In Intel's case, Cannon Lake did have AVX 512, but was blocked from being a mainstream part due to 10nm yields. And then their rushed efficiency core strategy effectively disabled AVX-512 just as they were getting back on track.

I don't think there's an intrinsic reason you couldn't have efficiency cores run AVX-512 albeit slowly and expect we'll see just that.


> And then their rushed efficiency core strategy effectively disabled AVX-512 just as they were getting back on track.

I partly blame Linux for that. I remember asking at Kernel Recipes about supporting truly heterogenous multi - processor systems and got shrugged "don't buy broken hardware". Back then, it was for a Broadcom home gateway product, which has an asymmetrical dual core, one with a FPU, the other without. Since then we have seen many examples of such assymetry: most HMP smartphones have asymmetrical instruction set. Mono (and probably all JIT VMs) hit issues of varying cache length so the perfect abstraction is already gone. And now we have Intel E vs P. This is a rather hard problem, I won't pretend otherwise but the amount of dead silicon, and lost power efficiency accumulates significantly.


At least on x86 the CPUID instruction is part of the problem. Userspace can do feature-detection and then rely on that. But if it's inconsistent between cores then thread migration would cause illegal instruction faults.

If the kernel tried to fix that by moving such faulting threads to P-cores that would lead to a memcpy routine with AVX512 instructions cause all threads to be moved off E-cores.

So first intel would have to introduce new CPUID semantics to indicate that e.g. AVX512 is not supported by default and then a separate flag indicating that it's specifically supported on this core and then userspace would have to pin the thread if it wants to use them or stick to the default set if it wants to be migratable.


I don't really know how CPUID works, but I'm guessing it can be trapped by Linux. So I think that a first "stupid" implementation would be for Linux to report in CPUID intersecting section of CPUs on which the process is allowed to run. So if you want to run AVX512, you first need to pin that process to an AVX512 CPU. You would be able to find an AVX512 CPU by checking in /proc/cpuinfo. (even this "simple" variant is far from first because the cpuset can be changed dynamically in various ways, like Android would move a process from foreground CPUs to backgrouns CPUs using cgroups)


Not sure if you can trap on cpuid, bit the kernel does have control to which cpuid bits are exposed to your application So requiring pinning to see all the bits could work, but then the issue is what happen if the affinity is changed. A static list of required capabilities in some ELF header would probably be better.


> A static list of required capabilities in some ELF header would probably be better.
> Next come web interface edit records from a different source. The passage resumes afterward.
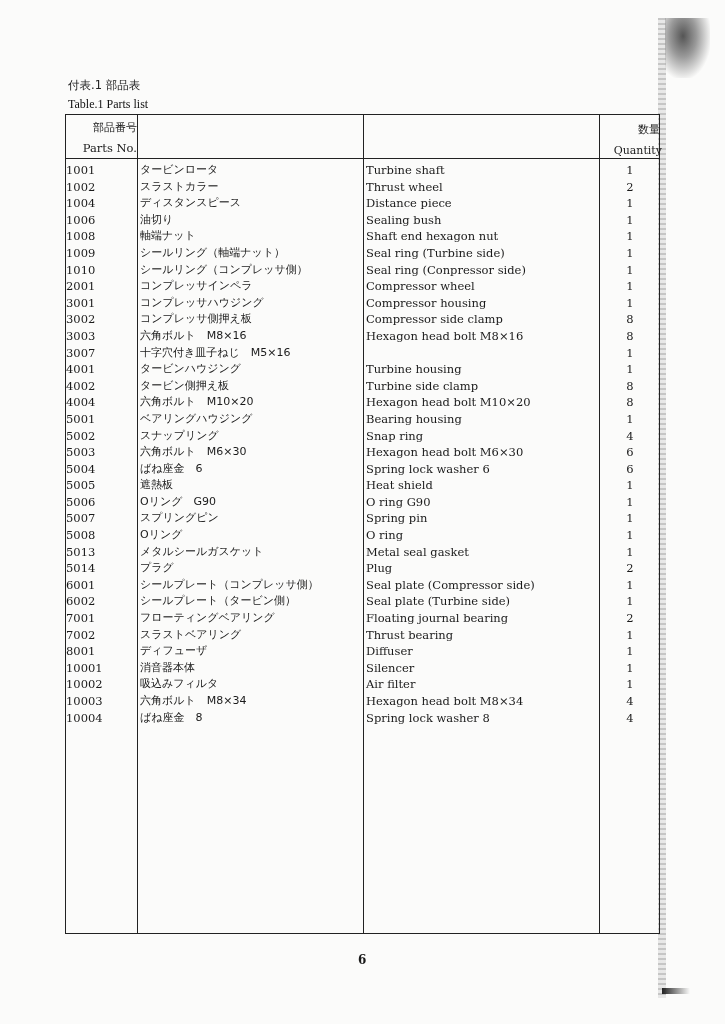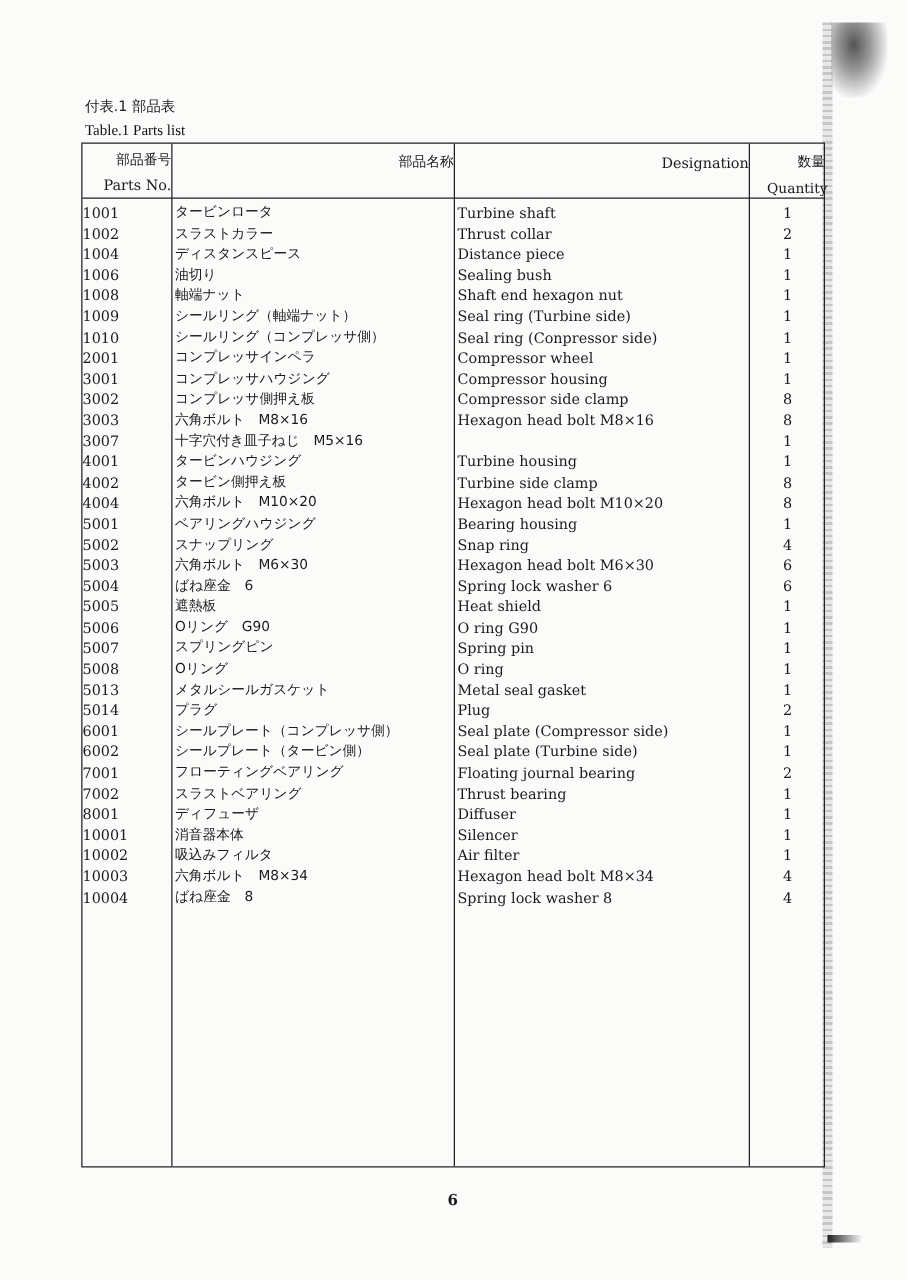--- a/index.html
+++ b/index.html
@@ -42,36 +42,34 @@
 <div class="caption-en">Table.1 Parts list</div>
 
 <div class="table">
   <div class="vline" style="left:71px"></div>
   <div class="vline" style="left:297px"></div>
   <div class="vline" style="left:533px"></div>
   <div class="hline"></div>
 
   <div class="hdr hdr-jp" style="left:0;width:71px;top:5px">部品番号</div>
   <div class="hdr" style="left:0;width:71px;top:26px">Parts No.</div>
-  <div class="hdr hdr-jp" style="left:72px;width:225px;top:7px">部品名称</div>
-  <div class="hdr" style="left:298px;width:235px;top:8px">Designation</div>
   <div class="hdr hdr-jp" style="left:534px;width:60px;top:7px">数量</div>
   <div class="hdr" style="left:534px;width:62px;top:29px;font-size:11px">Quantity</div>
 
   <div class="rows" id="rows">
       <div class="row">
         <span class="c-no">1001</span>
         <span class="c-jp">タービンロータ</span>
         <span class="c-en">Turbine shaft</span>
         <span class="c-qty">1</span>
       </div>
       <div class="row">
         <span class="c-no">1002</span>
         <span class="c-jp">スラストカラー</span>
-        <span class="c-en">Thrust collar</span>
+        <span class="c-en">Thrust wheel</span>
         <span class="c-qty">2</span>
       </div>
       <div class="row">
         <span class="c-no">1004</span>
         <span class="c-jp">ディスタンスピース</span>
         <span class="c-en">Distance piece</span>
         <span class="c-qty">1</span>
       </div>
       <div class="row">
         <span class="c-no">1006</span>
I think I agree, the thing is that it's a kind-of security issue. I suggested pinning, because it requires CAP_SYS_NICE, which is a feature: If you allow apps to freely declare their usage, they will end up being scheduled not fairly, because system will stick them to P cores.

That being said, you could have indeed an ELF header mentioning since, and then ignore it if caller doesn't have CAP_SYS_NICE. I do feel using an ELF header for that is weird, but my knowledge of ELF is way too little to judge.

Another thing that could work is using file-system attributes or mode (like setuid), but I think FS support of attributes is at best spotty, and I doubt modes can be extended.


I don't think sched_setaffinity requires CAP_SYS_NICE unless you want to set it on a process you don't own.


Maybe I'm dumb and for sure I'm not an expert of this subject but wouldn't we need an executable containing both an AVX512 code path and an alternative plain code one, plus a way to switch code paths according to the core the code is running on? The same memory page would run in a P core or in an E core. Inefficient because of the extra checks?


userspace can be preempted at any instruction, so you have a TOCTOU problem.


Sure, but one can first pin the thread to a core, or a "don't move me between core types" flag could be added to OSes.


Right, thanks.


Or maybe a new system call to allow a thread to temporarily enter a “performance mode” where it can only be scheduled on the powerful cores. Pinning sounds a bit too strict.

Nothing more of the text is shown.